> PROVIDED MATERIAL

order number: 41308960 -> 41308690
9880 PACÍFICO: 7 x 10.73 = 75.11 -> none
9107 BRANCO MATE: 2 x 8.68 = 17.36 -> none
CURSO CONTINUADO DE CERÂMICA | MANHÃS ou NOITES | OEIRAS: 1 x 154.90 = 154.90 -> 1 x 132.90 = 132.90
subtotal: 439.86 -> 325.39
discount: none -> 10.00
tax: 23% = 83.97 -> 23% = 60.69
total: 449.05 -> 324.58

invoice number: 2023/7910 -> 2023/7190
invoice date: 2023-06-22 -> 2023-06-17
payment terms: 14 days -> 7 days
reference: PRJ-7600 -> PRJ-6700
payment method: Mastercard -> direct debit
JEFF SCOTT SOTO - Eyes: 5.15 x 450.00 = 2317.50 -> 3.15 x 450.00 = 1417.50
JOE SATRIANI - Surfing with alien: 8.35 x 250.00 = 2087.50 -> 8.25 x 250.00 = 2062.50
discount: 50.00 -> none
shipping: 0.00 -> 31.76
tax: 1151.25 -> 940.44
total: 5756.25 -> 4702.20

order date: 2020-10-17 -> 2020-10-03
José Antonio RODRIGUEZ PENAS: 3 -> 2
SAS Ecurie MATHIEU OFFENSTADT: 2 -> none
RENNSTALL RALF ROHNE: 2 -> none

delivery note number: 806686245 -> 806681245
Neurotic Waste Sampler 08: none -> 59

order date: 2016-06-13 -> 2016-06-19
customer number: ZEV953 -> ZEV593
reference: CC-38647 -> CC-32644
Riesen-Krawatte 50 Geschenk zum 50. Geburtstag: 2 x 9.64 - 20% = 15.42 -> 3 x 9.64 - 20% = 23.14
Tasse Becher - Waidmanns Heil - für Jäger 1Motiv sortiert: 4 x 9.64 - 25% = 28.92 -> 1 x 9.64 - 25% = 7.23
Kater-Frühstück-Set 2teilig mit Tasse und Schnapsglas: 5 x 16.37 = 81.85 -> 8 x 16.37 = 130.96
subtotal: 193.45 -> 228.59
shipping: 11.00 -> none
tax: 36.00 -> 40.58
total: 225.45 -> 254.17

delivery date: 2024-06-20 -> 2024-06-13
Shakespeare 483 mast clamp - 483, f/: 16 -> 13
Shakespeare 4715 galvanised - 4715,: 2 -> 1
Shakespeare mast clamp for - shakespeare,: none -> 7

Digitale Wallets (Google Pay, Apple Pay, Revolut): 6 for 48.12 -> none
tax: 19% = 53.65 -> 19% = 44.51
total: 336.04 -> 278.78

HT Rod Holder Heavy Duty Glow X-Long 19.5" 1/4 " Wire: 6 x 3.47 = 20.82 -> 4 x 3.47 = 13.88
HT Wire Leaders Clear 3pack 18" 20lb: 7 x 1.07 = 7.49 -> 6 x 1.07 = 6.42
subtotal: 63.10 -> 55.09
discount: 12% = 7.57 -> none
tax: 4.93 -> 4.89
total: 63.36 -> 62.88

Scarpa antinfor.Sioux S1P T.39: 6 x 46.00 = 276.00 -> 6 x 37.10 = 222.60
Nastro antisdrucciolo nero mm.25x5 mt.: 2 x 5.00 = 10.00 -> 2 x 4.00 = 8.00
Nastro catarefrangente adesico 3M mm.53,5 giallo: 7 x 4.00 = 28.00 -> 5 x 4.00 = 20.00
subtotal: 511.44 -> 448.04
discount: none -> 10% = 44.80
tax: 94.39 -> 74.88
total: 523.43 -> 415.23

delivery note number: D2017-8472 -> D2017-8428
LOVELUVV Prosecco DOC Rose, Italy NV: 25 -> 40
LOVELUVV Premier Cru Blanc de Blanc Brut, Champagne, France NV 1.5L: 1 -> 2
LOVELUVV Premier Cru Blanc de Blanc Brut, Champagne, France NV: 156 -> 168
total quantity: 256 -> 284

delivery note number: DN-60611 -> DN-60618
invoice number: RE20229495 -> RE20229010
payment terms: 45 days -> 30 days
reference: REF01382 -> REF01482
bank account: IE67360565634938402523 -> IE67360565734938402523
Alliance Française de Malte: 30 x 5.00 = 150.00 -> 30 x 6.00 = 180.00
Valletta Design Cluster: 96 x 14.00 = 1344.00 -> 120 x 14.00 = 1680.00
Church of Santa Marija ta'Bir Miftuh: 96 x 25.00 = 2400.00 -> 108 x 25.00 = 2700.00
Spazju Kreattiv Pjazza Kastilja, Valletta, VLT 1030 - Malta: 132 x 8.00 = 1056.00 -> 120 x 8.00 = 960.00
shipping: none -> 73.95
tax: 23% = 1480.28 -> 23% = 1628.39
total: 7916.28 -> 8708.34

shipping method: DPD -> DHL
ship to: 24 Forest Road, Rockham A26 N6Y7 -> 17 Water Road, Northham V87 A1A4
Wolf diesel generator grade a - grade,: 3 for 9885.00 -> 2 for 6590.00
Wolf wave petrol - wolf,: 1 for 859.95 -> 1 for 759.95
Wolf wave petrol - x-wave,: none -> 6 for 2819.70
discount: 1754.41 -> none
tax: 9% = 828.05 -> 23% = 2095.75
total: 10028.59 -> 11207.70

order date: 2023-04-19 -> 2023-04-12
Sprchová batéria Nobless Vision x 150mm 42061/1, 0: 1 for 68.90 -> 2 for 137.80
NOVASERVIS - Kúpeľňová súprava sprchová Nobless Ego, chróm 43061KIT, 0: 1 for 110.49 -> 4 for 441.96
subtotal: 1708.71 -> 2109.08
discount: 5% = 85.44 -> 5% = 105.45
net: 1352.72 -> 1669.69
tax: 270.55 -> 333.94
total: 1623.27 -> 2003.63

> EXERCISE GOAL
Reproduce exactly, and with no other material, the lines between those holding "shipping: 11.00 -> none" and "total: 336.04 -> 278.78", inclusive.

> ANSWER FOR THE TASK
shipping: 11.00 -> none
tax: 36.00 -> 40.58
total: 225.45 -> 254.17

delivery date: 2024-06-20 -> 2024-06-13
Shakespeare 483 mast clamp - 483, f/: 16 -> 13
Shakespeare 4715 galvanised - 4715,: 2 -> 1
Shakespeare mast clamp for - shakespeare,: none -> 7

Digitale Wallets (Google Pay, Apple Pay, Revolut): 6 for 48.12 -> none
tax: 19% = 53.65 -> 19% = 44.51
total: 336.04 -> 278.78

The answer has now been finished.